Em nota conjunta enviada à imprensa logo após o fim da reunião, os partidos afirmaram apenas que as conversas avançaram em relação às últimas agendas realizadas entre as duas legendas e que as lideranças envolvidas no processo defendem o diálogo e a construção em consenso de um projeto considerado benéfico para o Estado.
A expectativa era de que a agenda, realizada na sede do PL, em Vitória, servisse como pano de fundo para a confirmação de que o partido, presidido pelo senador Magno Malta no Espírito Santo, e o Republicanos, comandado pelo ex-deputado estadual Erick Musso em território capixaba, haviam aceitado os termos do acordo iniciado em Brasília nesta semana, com o aval das direções nacionais das duas siglas.

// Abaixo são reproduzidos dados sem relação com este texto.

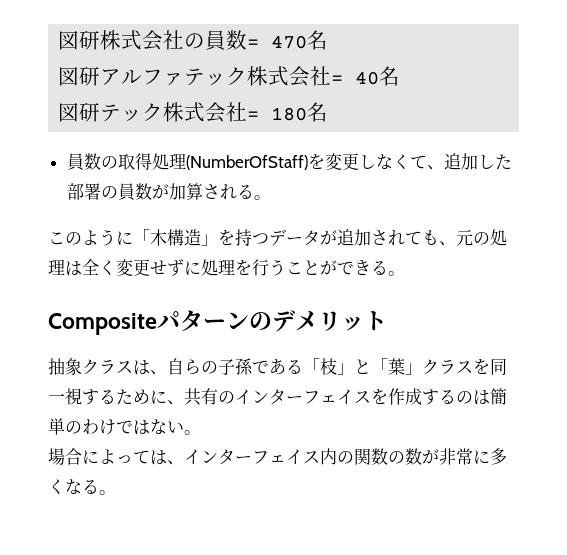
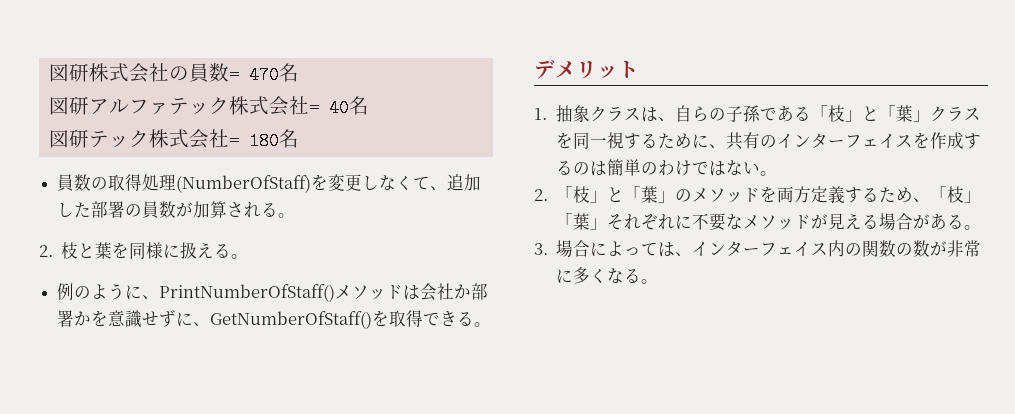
[48,229,507,246] [48,259,337,276] このように「木構造」を持つデータが追加されても、元の処理は全く変更せずに処理を行うことが -> [39,242,249,259] [57,283,489,302] [57,310,424,329] 2.枝と葉を同様に扱える。 // 例のように、PrintNumberOfStaff()メソッドは会社か部署かを意識せずに、GetNumberOfStaff()を取得
[48,310,272,335] Compositeパターンの -> (492, 324) none
(387, 321) none -> [534,108,547,120] 1.
(201, 432) none -> [534,186,982,204] [556,213,982,231] [534,243,548,255] 2.「枝」と「葉」のメソッドを両方定義するため、「枝」「葉」それぞれに不要なメソッドが見える場合がある。 // 3.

O encontro, revelado por A Gazeta na terça-feira (7), reuniu o presidente nacional do Republicanos, Marcos Pereira; o presidente nacional do PL, Valdemar Costa Neto; o senador Rogério Marinho; o presidente do Republicanos no Espírito Santo, Erick Musso; a vice-presidente do PL-ES, Maguinha Malta; a presidente do PL Mulher-ES, Karla Malta; e o deputado federal Gilvan da Federal.
Segundo fontes ouvidas pela reportagem na ocasião, um dos principais pontos discutidos foi a composição da chapa para a disputa ao Senado. O PL teria defendido que Maguinha Malta seja a primeira opção do grupo na corrida pela Casa.

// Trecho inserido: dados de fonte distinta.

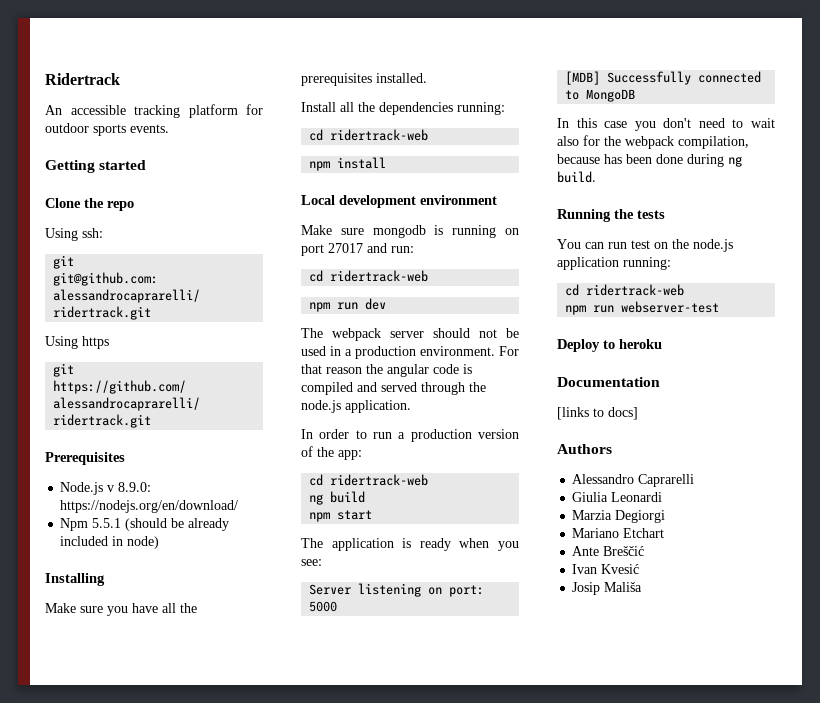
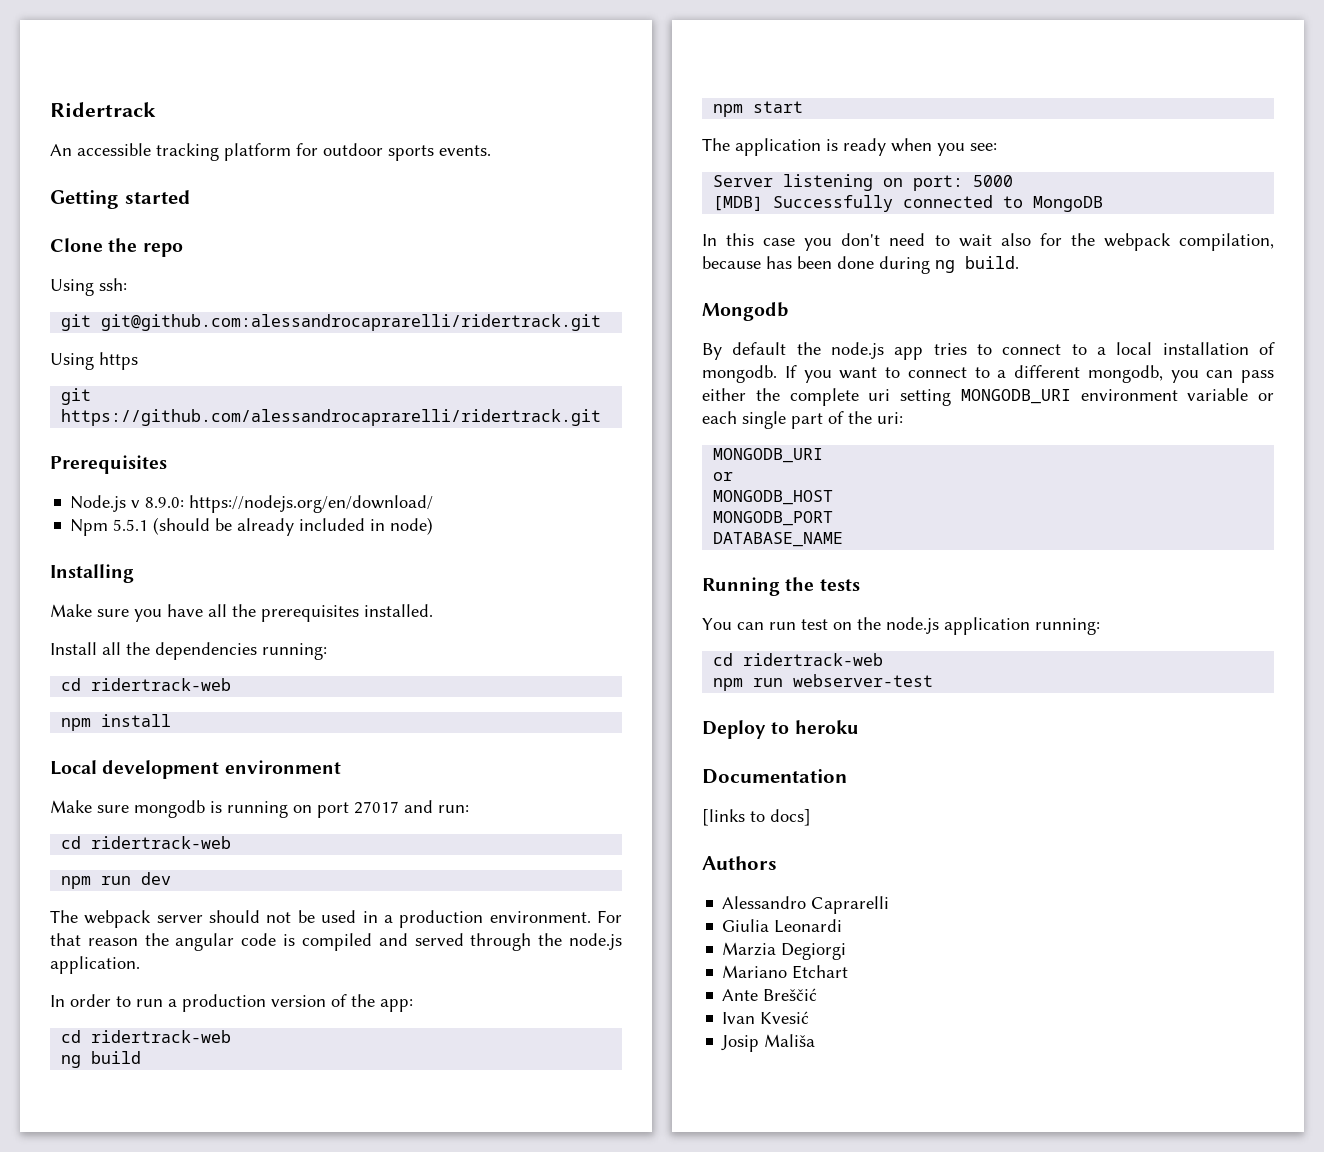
(596, 177) none -> [702,302,788,321] [702,342,1275,360] [702,365,1274,383] [702,388,1274,406] [702,411,903,429] [713,448,824,463] [713,472,734,481] [713,490,834,505] [713,511,834,526] [713,532,844,547] // Mongodb // By default the node.js app tries to connect to a local installation of mongodb. If you want to connect to a different mongodb, you can pass either the complete uri setting MONGODB_URI environment variable or each single part of the uri: // MONGODB_URI // or // MONGODB_HOST // MONGODB_PORT // DATABASE_NAME

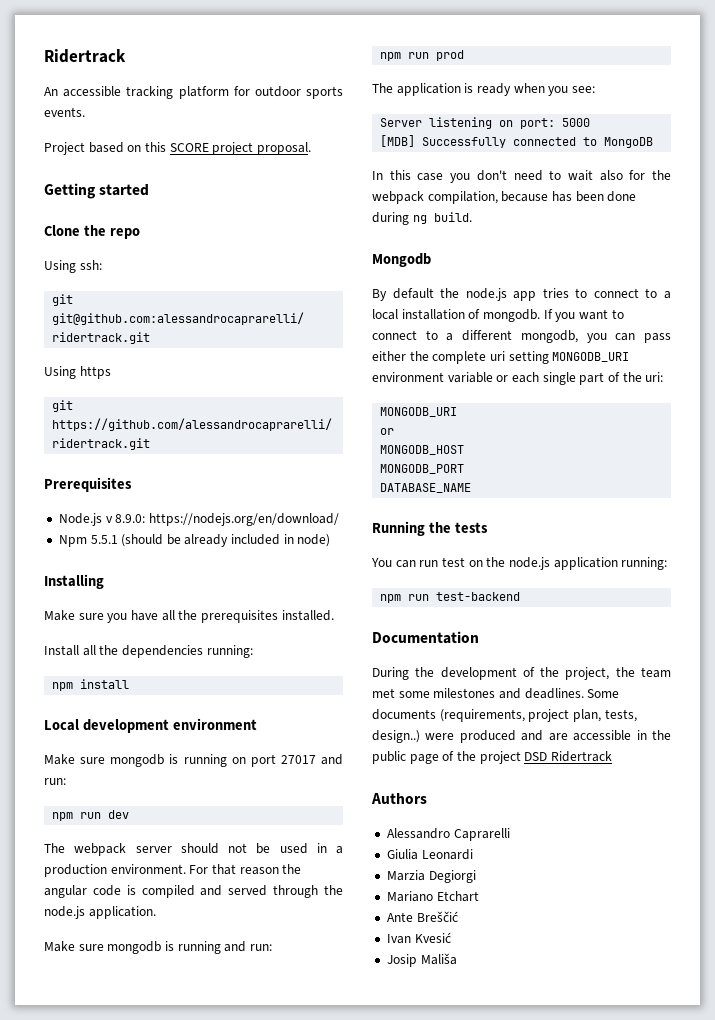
(491, 150) none -> [44,142,311,155] // Project based on this SCORE project proposal.
[61,678,232,691] // cd ridertrack-web -> (253, 651) none
[61,836,232,849] // cd ridertrack-web -> (66, 781) none
[50,994,413,1012] [61,1030,232,1043] [61,1051,142,1068] [713,101,804,117] In order to run a production version of the app: // cd ridertrack-web // ng build // npm start -> [44,941,272,954] [380,50,465,61] Make sure mongodb is running and run: // npm run prod
[713,653,884,666] [713,674,934,691] [702,720,859,739] [702,769,847,784] [702,809,811,826] // cd ridertrack-web // npm run webserver-test // Deploy to heroku // Documentation // [links to docs] -> [380,592,521,603] [372,631,479,644] [372,667,671,680] [372,688,620,699] [372,709,637,722] [372,730,671,743] [372,751,612,764] // npm run test-backend // Documentation // During the development of the project, the team met some milestones and deadlines. Some documents (requirements, project plan, tests, design..) were produced and are accessible in the public page of the project DSD Ridertrack

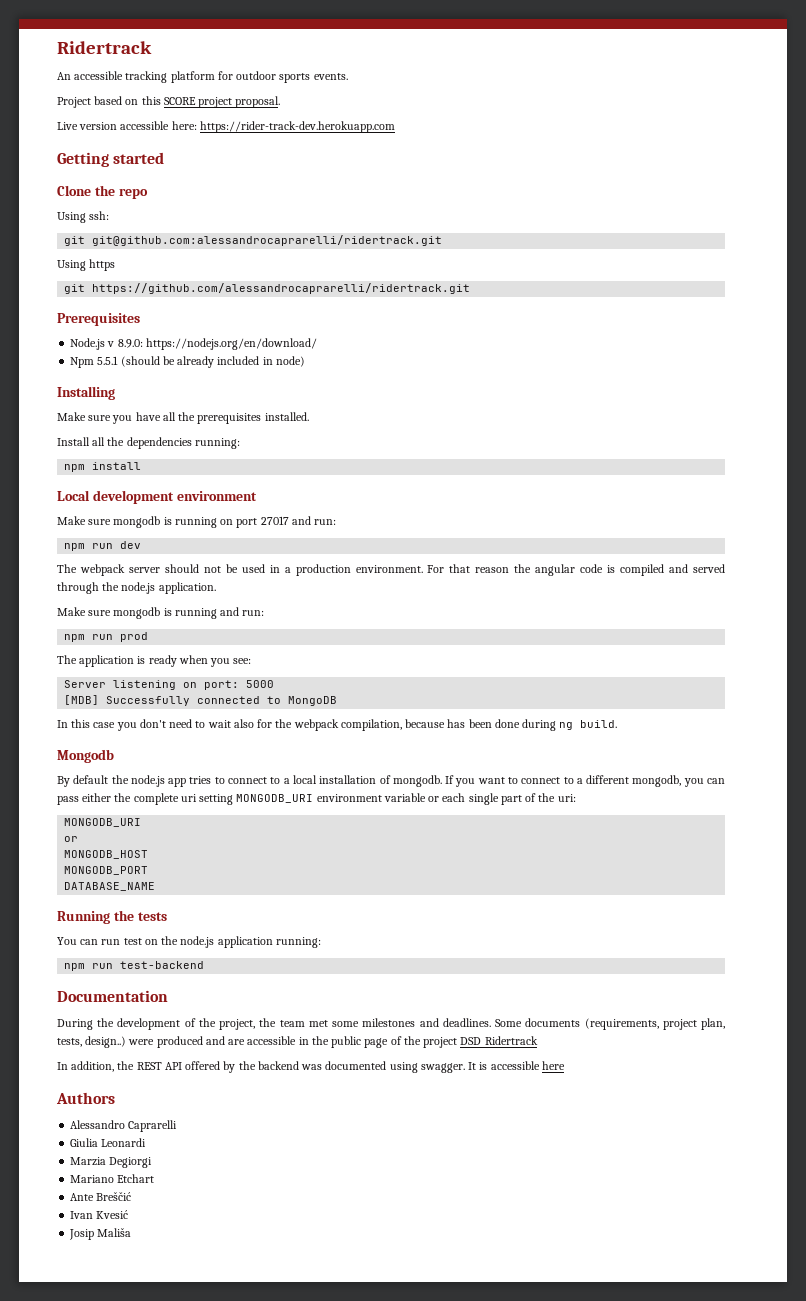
(311, 148) none -> [57,121,395,133] // Live version accessible here: https://rider-track-dev.herokuapp.com
(612, 756) none -> [57,1061,565,1073] // In addition, the REST API offered by the backend was documented using swagger. It is accessible here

A novidade do encontro desta sexta-feira foi a participação do ex-prefeito de Vitória Lorenzo Pazolini. O ex-chefe do Executivo municipal é a principal aposta do Republicanos para a disputa pelo governo do Estado nas eleições deste ano.
Nos bastidores, a informação é de que a estratégia política da eventual aliança é a seguinte: para contar com o apoio do PL ao projeto encabeçado por Pazolini, o Republicanos deverá adotar um discurso mais alinhado às pautas defendidas pelo ex-presidente Jair Bolsonaro, aliado político de Magno Malta.
Além da composição da chapa ao Senado, a negociação também envolve o palanque para a disputa presidencial no Espírito Santo. A expectativa do PL é de que uma eventual candidatura de Pazolini ao governo do Estado sirva de palanque para o senador Flávio Bolsonaro.